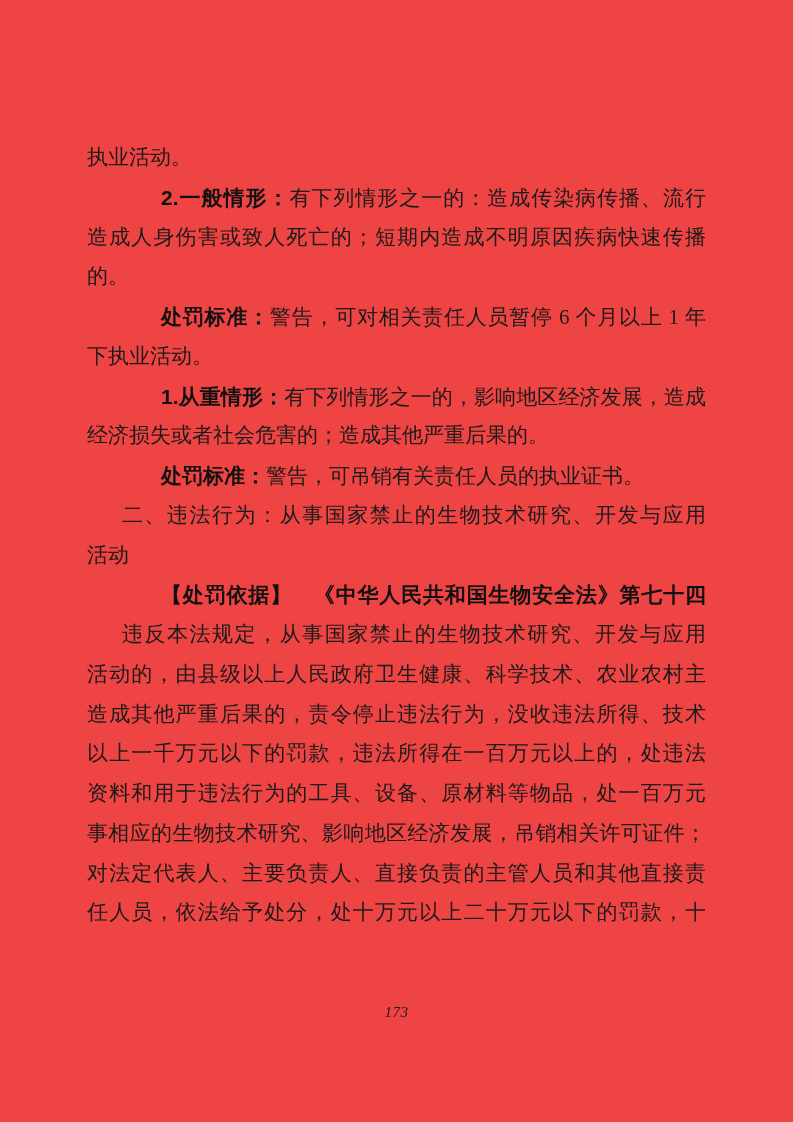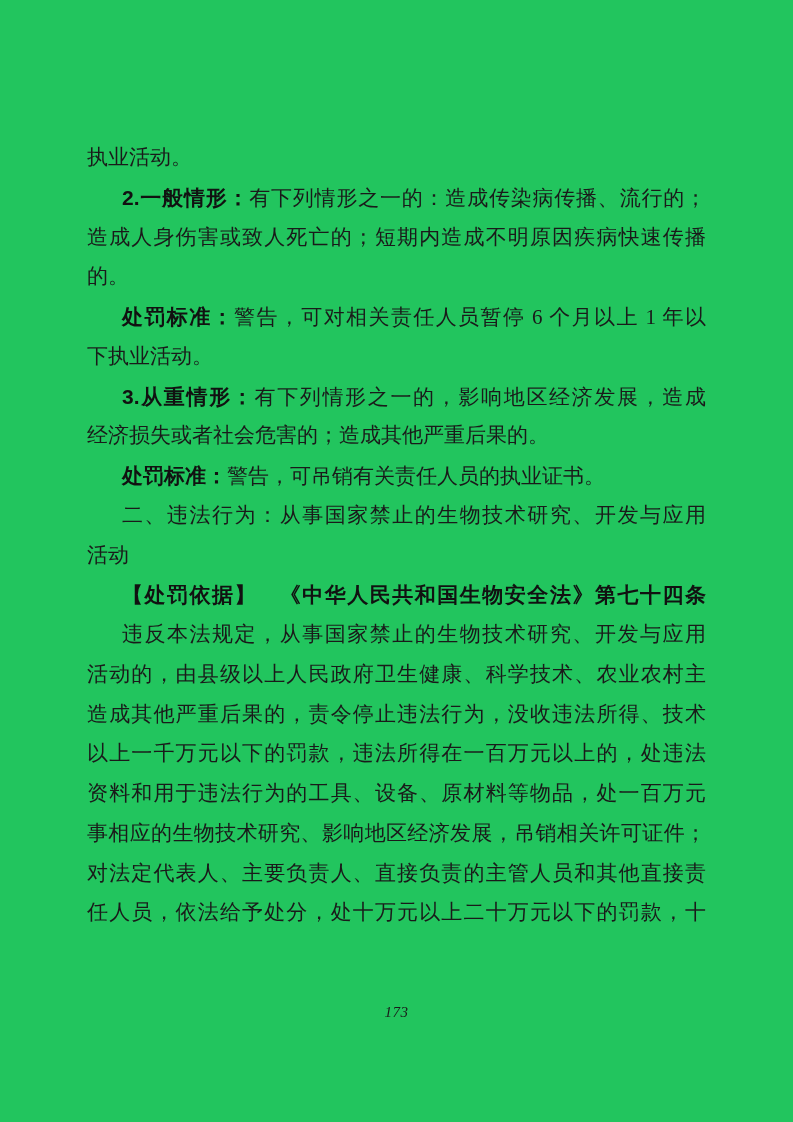"执业活动。" .page { background: #22c55e -> #ef4444 }
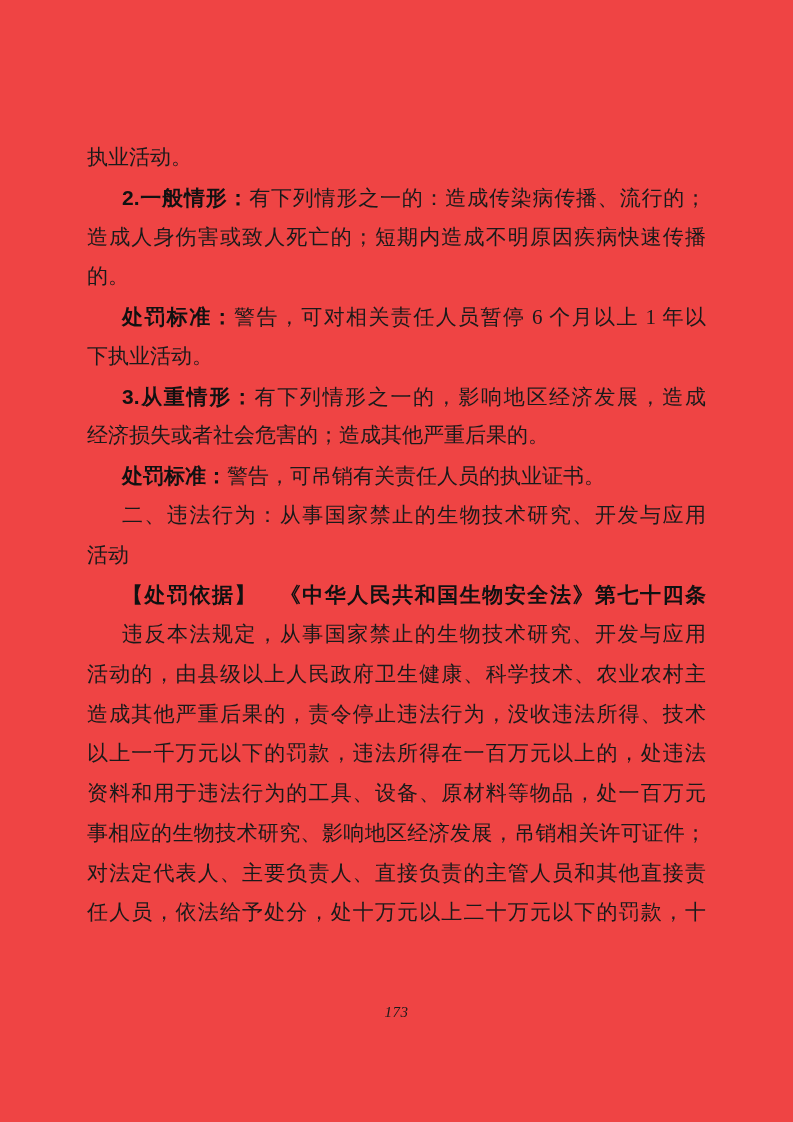"2.一般情形：" .seg.bold { margin-left: none -> 39px }
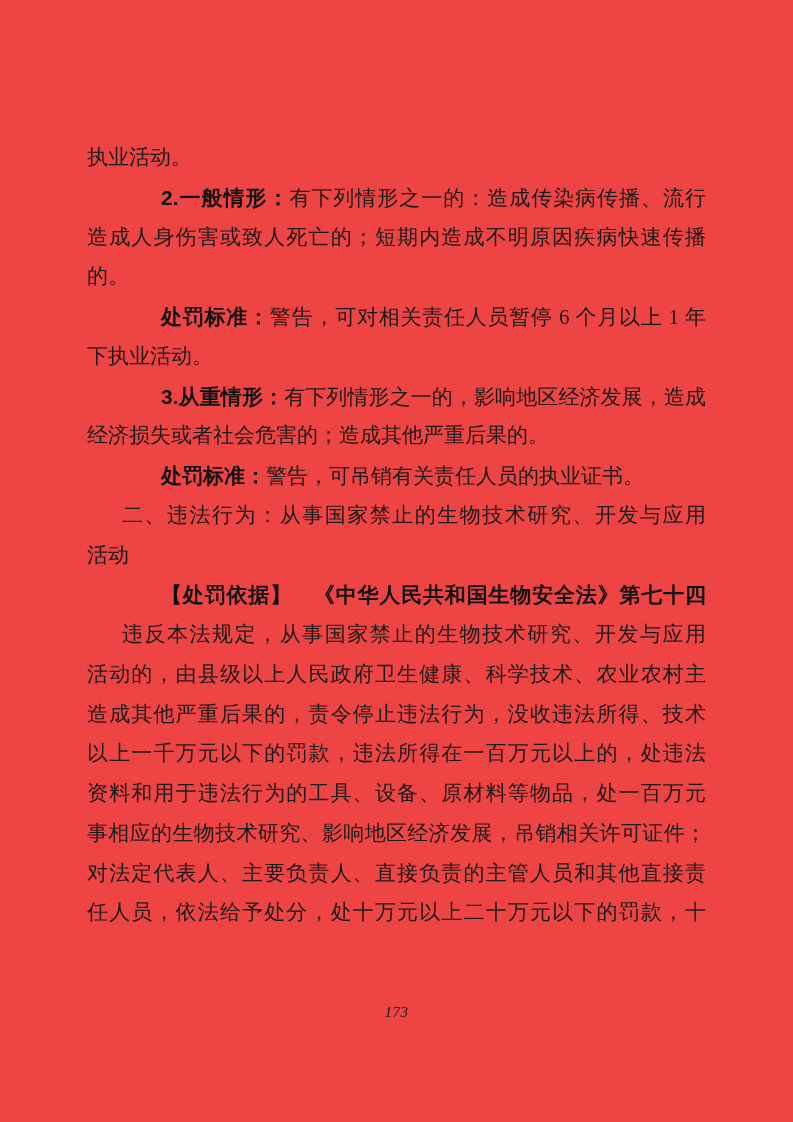"3.从重情形：" span.seg { text: 3 -> 1 }
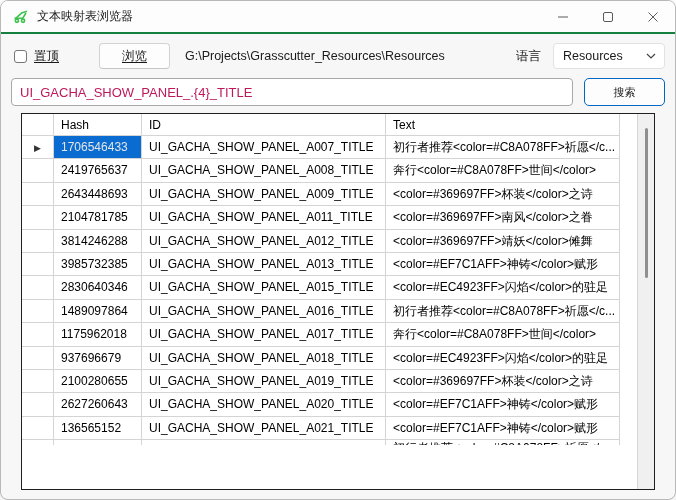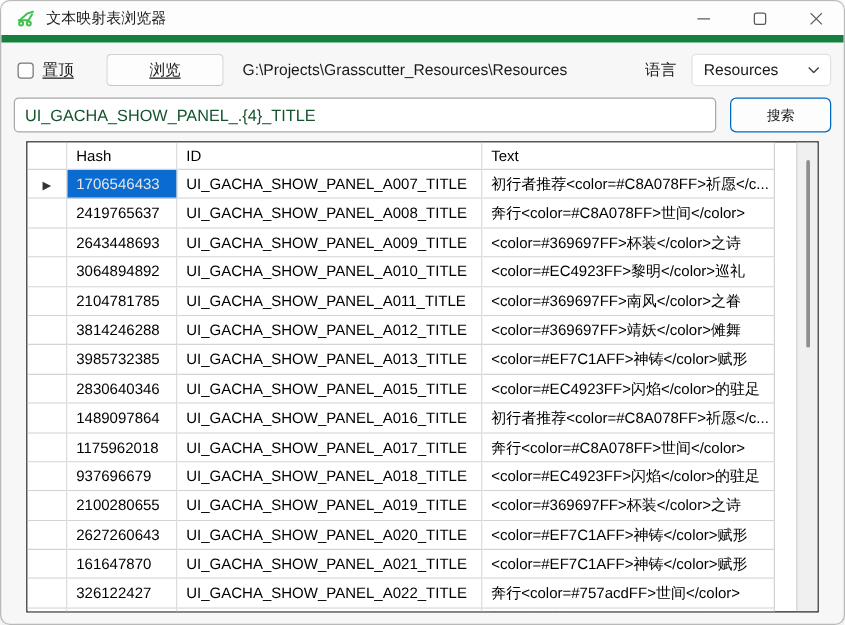"文本映射表浏览器" .titlebar { border-bottom: 6px solid #15803d -> 2px solid #15803d }
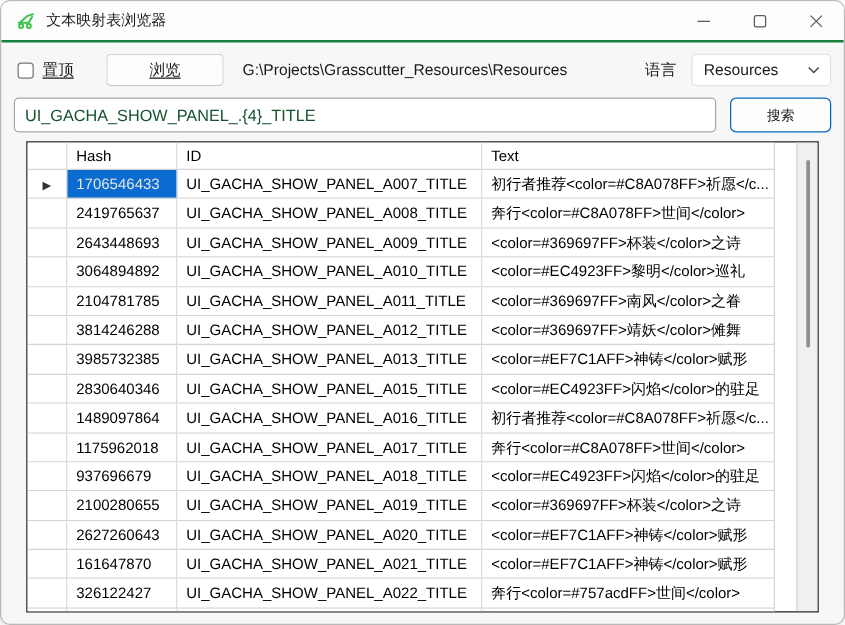"浏览" .browse { margin-left: 26px -> 40px; width: 94px -> 71px }
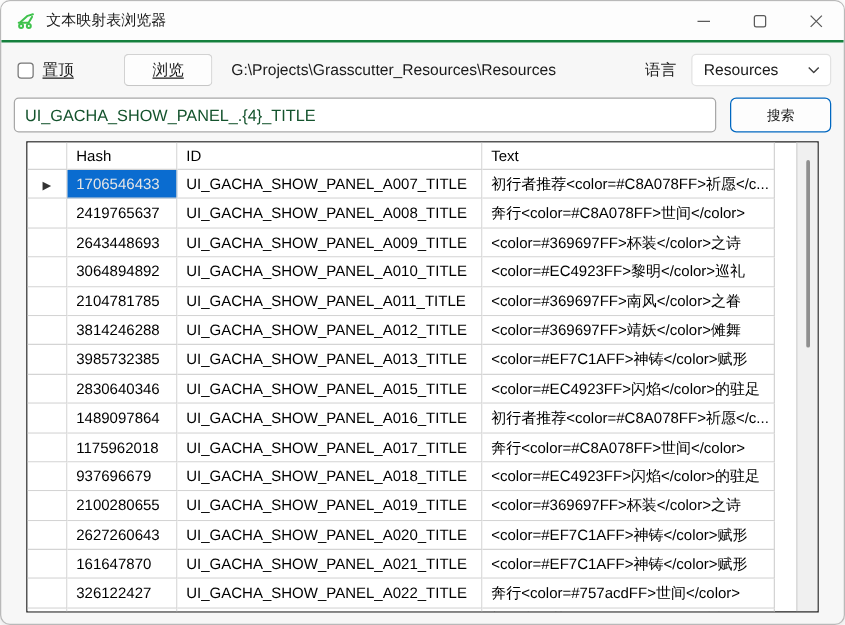"UI_GACHA_SHOW_PANEL_.{4}_TITLE" .searchinput { color: #14532d -> #be185d }
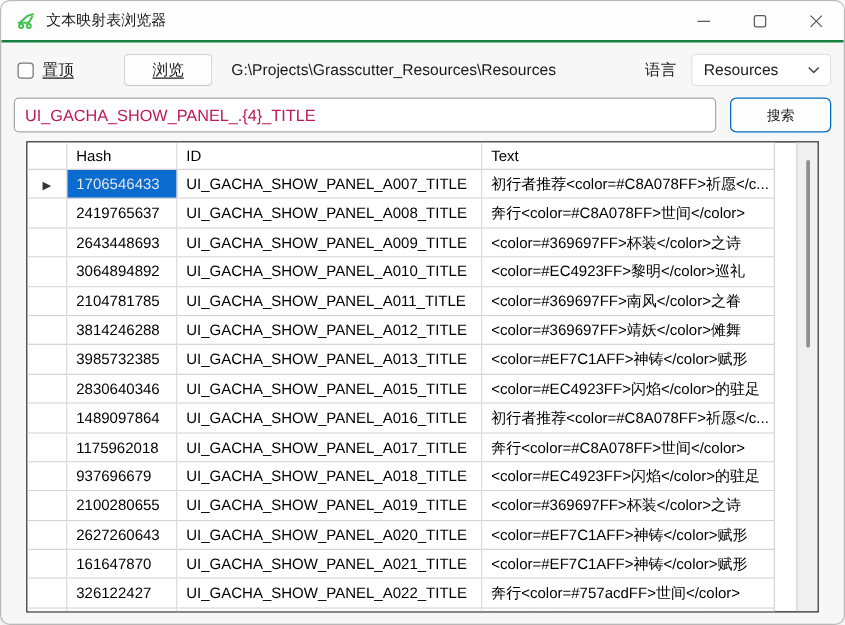"3064894892" div.grow { html: <div> <div></div> <div>3064894892</div> <div>UI_GACHA_SHOW_PANEL_A010_TITLE</div> <div>&lt;color=#EC4923FF&gt;黎明&lt;/color&gt;巡礼</div> </div> -> none }
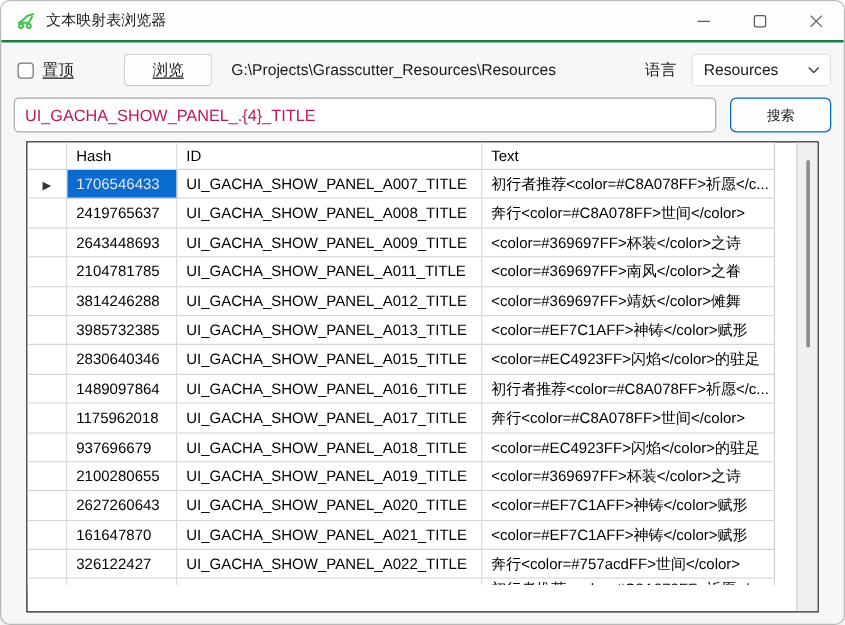"161647870" div.cell { text: 161647870 -> 136565152 }
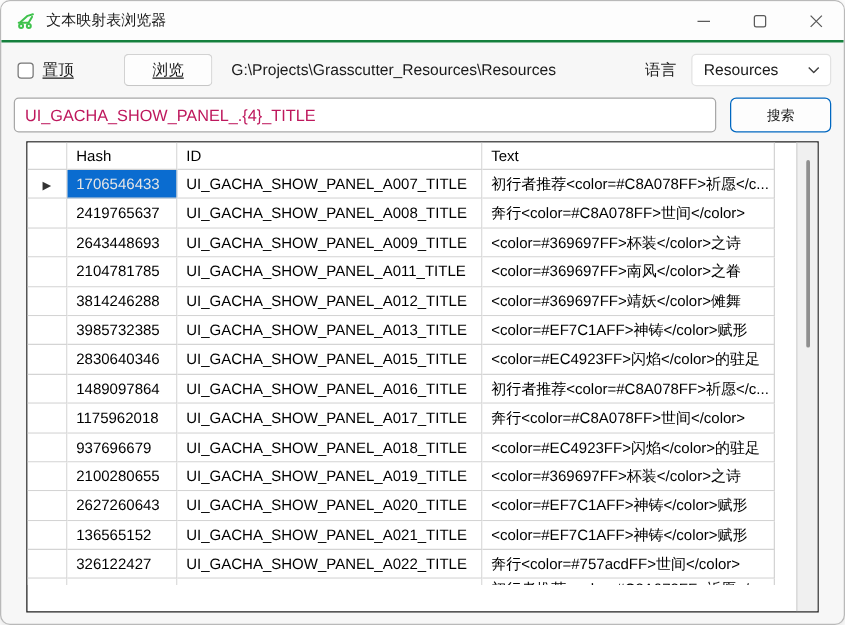"326122427" div.grow { html: <div> <div></div> <div>326122427</div> <div>UI_GACHA_SHOW_PANEL_A022_TITLE</div> <div>奔行&lt;color=#757acdFF&gt;世间&lt;/color&gt;</div> </div> -> none }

----------------

What the task asks: An exact restatement of every record is required. Omit the images.

Solution for this task:
"执业活动。" .page { background: #22c55e -> #ef4444 }
"2.一般情形：" .seg.bold { margin-left: none -> 39px }
"3.从重情形：" span.seg { text: 3 -> 1 }
"文本映射表浏览器" .titlebar { border-bottom: 6px solid #15803d -> 2px solid #15803d }
"浏览" .browse { margin-left: 26px -> 40px; width: 94px -> 71px }
"UI_GACHA_SHOW_PANEL_.{4}_TITLE" .searchinput { color: #14532d -> #be185d }
"3064894892" div.grow { html: <div> <div></div> <div>3064894892</div> <div>UI_GACHA_SHOW_PANEL_A010_TITLE</div> <div>&lt;color=#EC4923FF&gt;黎明&lt;/color&gt;巡礼</div> </div> -> none }
"161647870" div.cell { text: 161647870 -> 136565152 }
"326122427" div.grow { html: <div> <div></div> <div>326122427</div> <div>UI_GACHA_SHOW_PANEL_A022_TITLE</div> <div>奔行&lt;color=#757acdFF&gt;世间&lt;/color&gt;</div> </div> -> none }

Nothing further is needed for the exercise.